Opinión | EN EL PUNTO DE MIRA
Vulnerables
Cuando siempre te quejas de alguna dolencia antes de decir «buenos días», es que ya has pasado de los cincuenta años, me decía un amigo. Y es verdad, sin darte cuenta has pasado de ver venir las etapas de tu vida, a ver cómo se van.
Hoy estás despotricando por los muchos inmigrantes que hay en nuestro país y mañana no te reconoces cuando uno de ellos te dice eso de «acompáñeme que le voy a cambiar el pañal». Lo que nunca se te pasaba por la cabeza, durante la vejez te ocupa cada vez temporadas más largas de la mente.
A lo largo de mi vida, como sindicalista y como político, me he visto demasiadas veces envuelto en debates absurdos, en lugar de discutir sobre aquello que, visto desde ahora, merecía la pena. Pero hay momentos en los que de pronto dices: «yo estuve allí», y esos recuerdos sirven como revulsivo para escarbar en la mente y recordar que en abril del año 2006 se aprobó el proyecto de la llamada Ley de la Dependencia; casi veinte años han pasado, y aunque todavía queda mucho por hacer, sin duda fue un gran paso en la dignificación de las personas vulnerables.
Para el gobierno de José Luis Rodríguez Zapatero, el ministro y la secretaria de Estado competentes del asunto, Jesús Caldera y Amparo Valcarce, respectivamente, aquel proyecto fue la demostración de que su juventud (alrededor de los 46 años) no les impidió entender algunas cosas, como que la vulnerabilidad de los mayores debía ser mitigada con las ayudas de la Administración pública.

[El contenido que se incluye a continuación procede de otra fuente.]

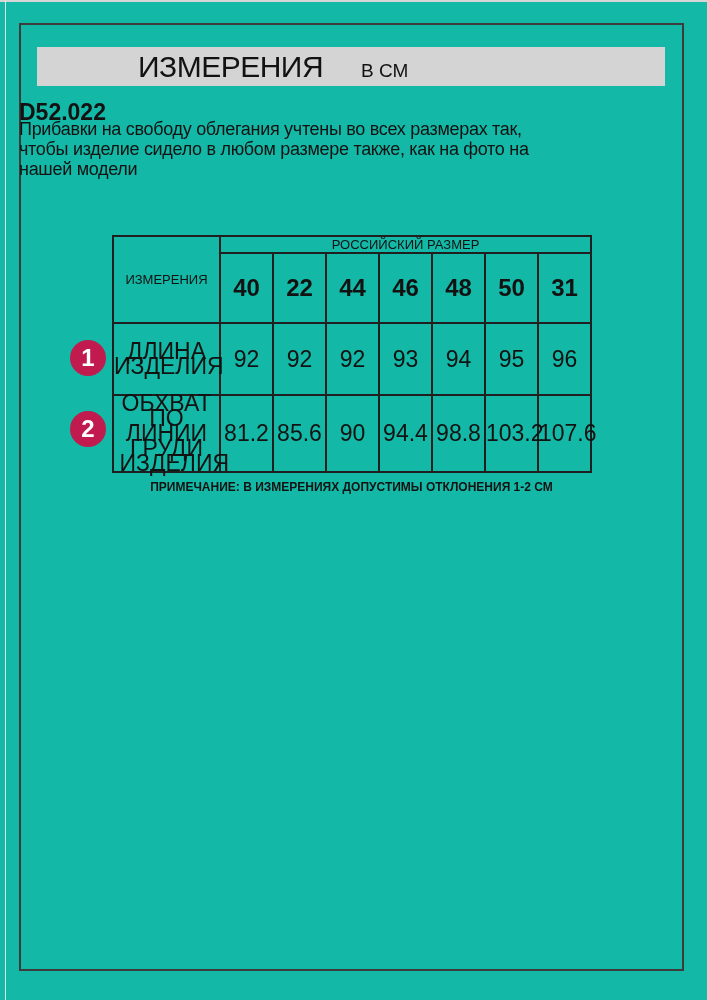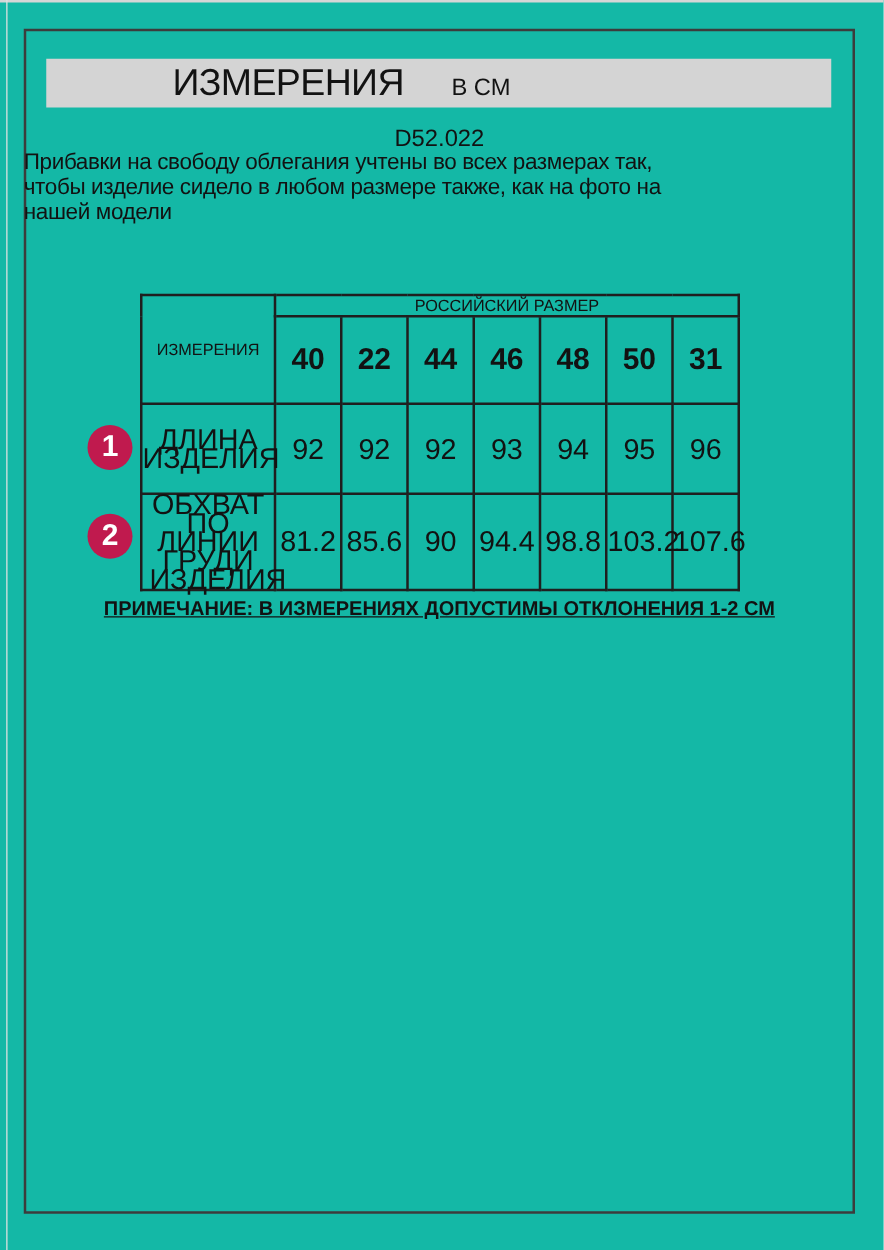"D52.022" .product-code { font-size: 19px -> 23px; font-weight: 400 -> 700; text-align: center -> none }
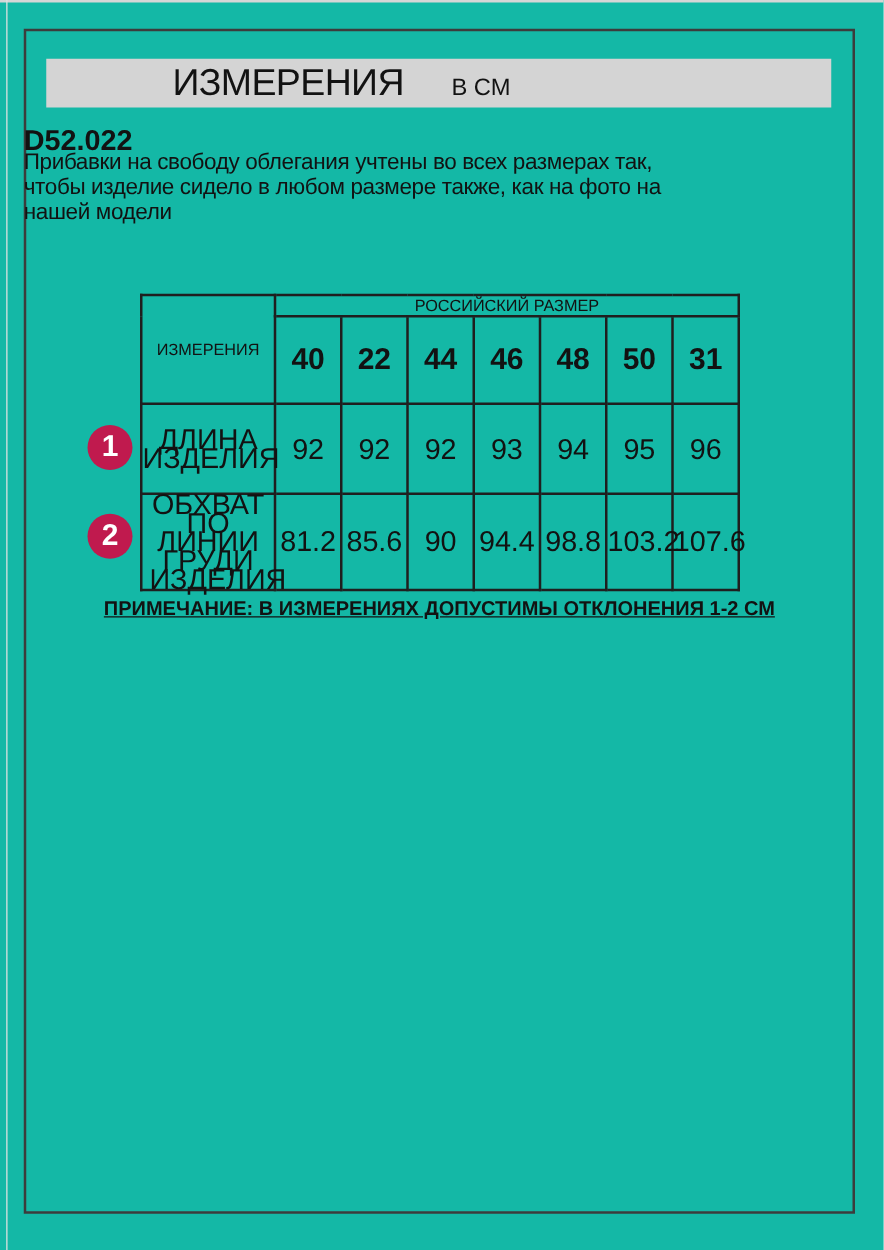"ПРИМЕЧАНИЕ: В ИЗМЕРЕНИЯХ ДОПУСТИМЫ" .note { font-size: 16px -> 12px; text-decoration: underline -> none }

Nació para garantizar la atención de todas las personas que necesiten de cuidados específicos, que tienen también limitaciones en su autonomía personal y precisan de otras personas para su rutina diaria. Y fue un nuevo derecho de la ciudadanía al que pueden acceder las personas que lo precisan, en condiciones de igualdad, como garantía de la dignidad de todas ellas.
Es cierto que la ley ha tenido un desarrollo desigual, los recortes presupuestario de Rajoy en 2013 fueron horrorosos y, aunque en los últimos años se han incrementado sustancialmente, siempre hay y habrá problemas de financiación –nuestro país gasta apenas un 1% del PIB y la media de los países de la OCDE está en el 1,5%– como también un problema de origen de la ley, y es la falta de un título competencial claro por parte del Estado. Al estar transferidas las competencias de políticas sociales a todas la CCAA , hay diferencias sustanciales entre ellas que repercuten en la calidad y cantidad de las prestaciones según el lugar en que vivas.
Pero a pesar de ello, en estos casi 20 años cuatro millones de personas han recibido atención, aunque 900.000 murieran esperando la utilización de ese derecho. Un derecho que para algunos es prescindible por su elevado coste, pero que sin embargo tiene una reversión a las arcas del Estado en forma de impuestos y cotizaciones del 41,7% de la inversión, que en el año 2024 ha supuesto 3.550 millones de euros.
Pero si una cosa queda clara en la ley es la garantía de la dignidad a las personas vulnerables. Nos asusta la irrelevancia, la marginación que la edad conlleva para muchas cuestiones, nos horroriza una muerte indigna y, como a todo ser vivo, tenemos miedo al dolor. Por eso, las dos horas del documental 7291 los protocolos de la vergüenza, emitido recientemente por TVE, fueron tan intensos y emotivos que el nudo en el estómago perdurará siempre con el recuerdo de los testimonios. Tamaña crueldad e indecencia con la que fueron despreciadas las vidas de mayores, las que se presumían más pobres, las que no tenían un seguro privado para poderlos desviar a sus hospitales de pago, solo puede producir el desprecio más absoluto. Porque quienes idearon aquellos protocolos partían de una premisa, y es que las personas mayores valen menos en la balanza del beneficio económico, y por lo tanto pueden ser prescindibles.
La sociedad necesita conocer la verdad, las familias de las víctimas reparación, reconocimiento de su dolor, respeto y que se les pida perdón.